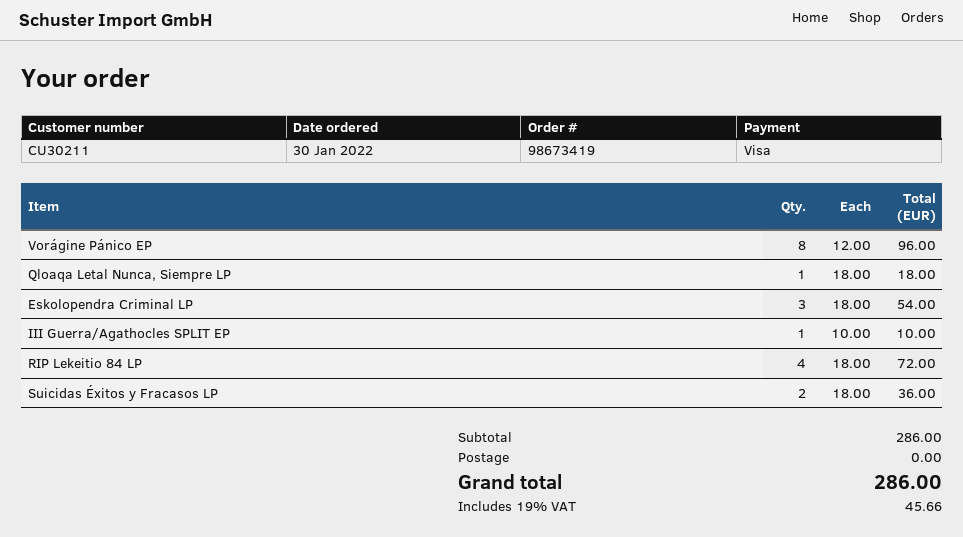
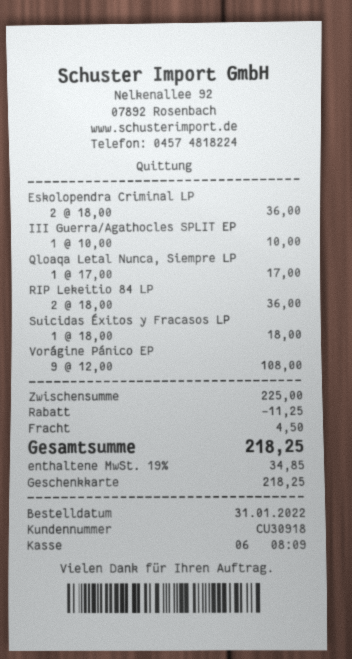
order date: 2022-01-30 -> 2022-01-31
customer number: CU30211 -> CU30918
payment method: Visa -> gift card
Vorágine Pánico EP: 8 x 12.00 = 96.00 -> 9 x 12.00 = 108.00
Qloaqa Letal Nunca, Siempre LP: 1 x 18.00 = 18.00 -> 1 x 17.00 = 17.00
Eskolopendra Criminal LP: 3 x 18.00 = 54.00 -> 2 x 18.00 = 36.00
RIP Lekeitio 84 LP: 4 x 18.00 = 72.00 -> 2 x 18.00 = 36.00
Suicidas Éxitos y Fracasos LP: 2 x 18.00 = 36.00 -> 1 x 18.00 = 18.00
subtotal: 286.00 -> 225.00
discount: none -> 11.25
shipping: 0.00 -> 4.50
tax: 19% = 45.66 -> 19% = 34.85
total: 286.00 -> 218.25

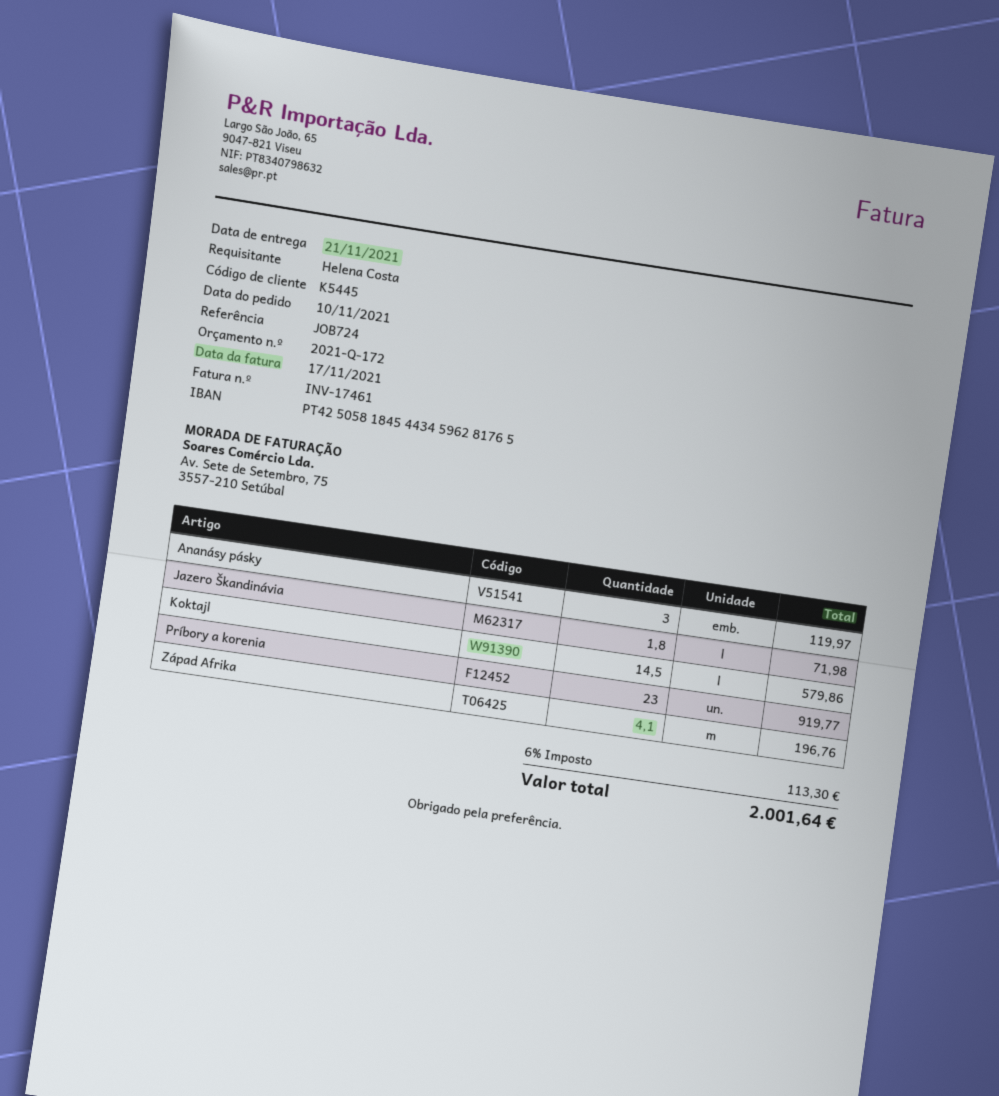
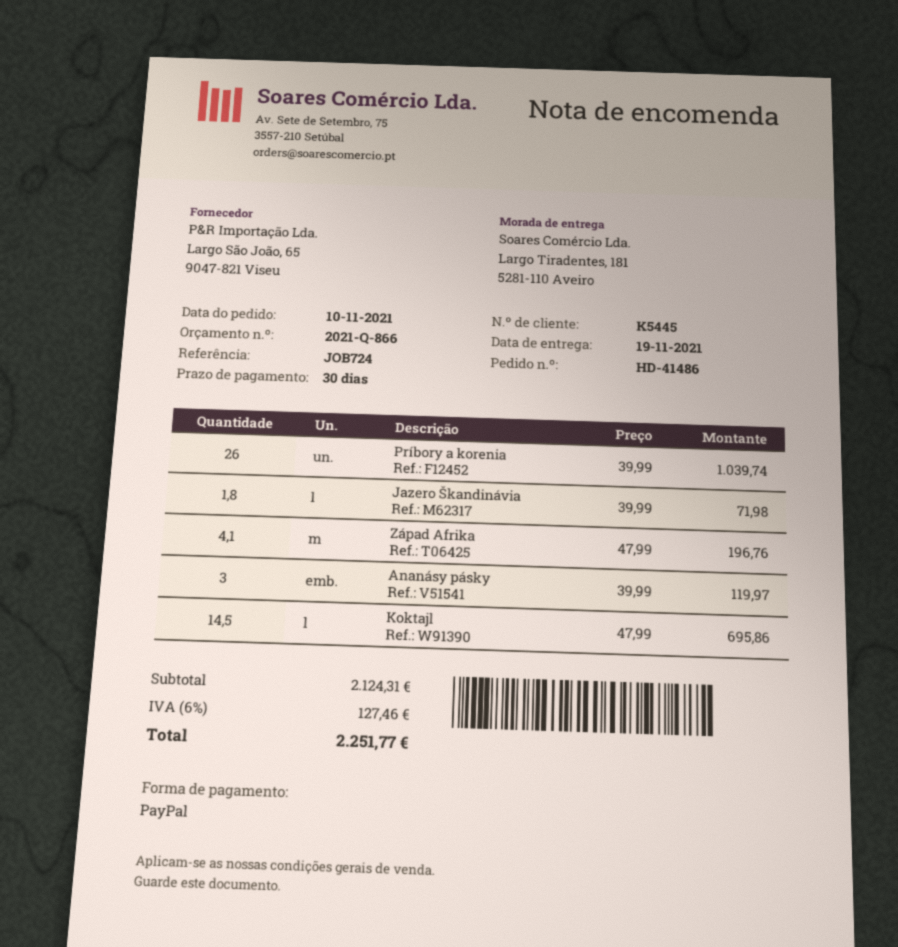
quote number: 2021-Q-172 -> 2021-Q-866
delivery date: 2021-11-21 -> 2021-11-19
Koktajl: 14.5 for 579.86 -> 14.5 for 695.86
Príbory a korenia: 23 for 919.77 -> 26 for 1039.74
tax: 6% = 113.30 -> 6% = 127.46
total: 2001.64 -> 2251.77

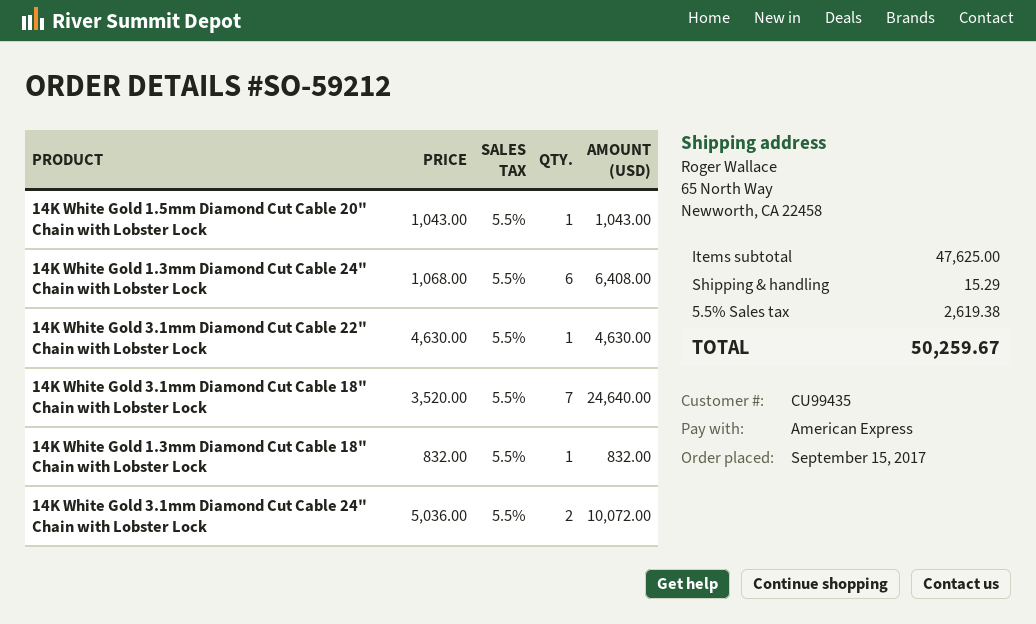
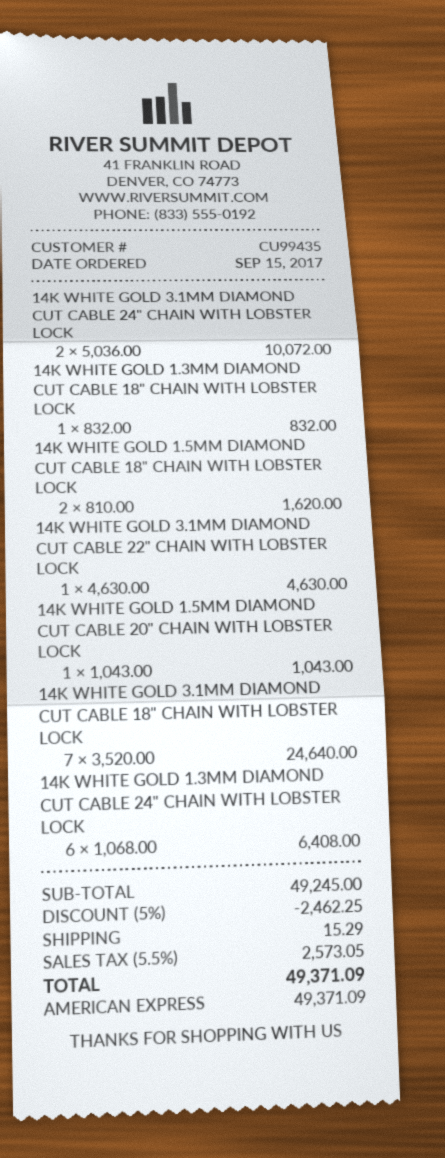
14K WHITE GOLD 1.5MM DIAMOND CUT CABLE 18" CHAIN WITH LOBSTER LOCK: none -> 2 x 810.00 = 1620.00
subtotal: 47625.00 -> 49245.00
discount: none -> 5% = 2462.25
tax: 5.5% = 2619.38 -> 5.5% = 2573.05
total: 50259.67 -> 49371.09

***

▶ [YOUR TASK] Only the lines that contain the string "none" should be copied from the entries above.

▶ [RESPONSE TO THE EXERCISE]
discount: none -> 11.25
14K WHITE GOLD 1.5MM DIAMOND CUT CABLE 18" CHAIN WITH LOBSTER LOCK: none -> 2 x 810.00 = 1620.00
discount: none -> 5% = 2462.25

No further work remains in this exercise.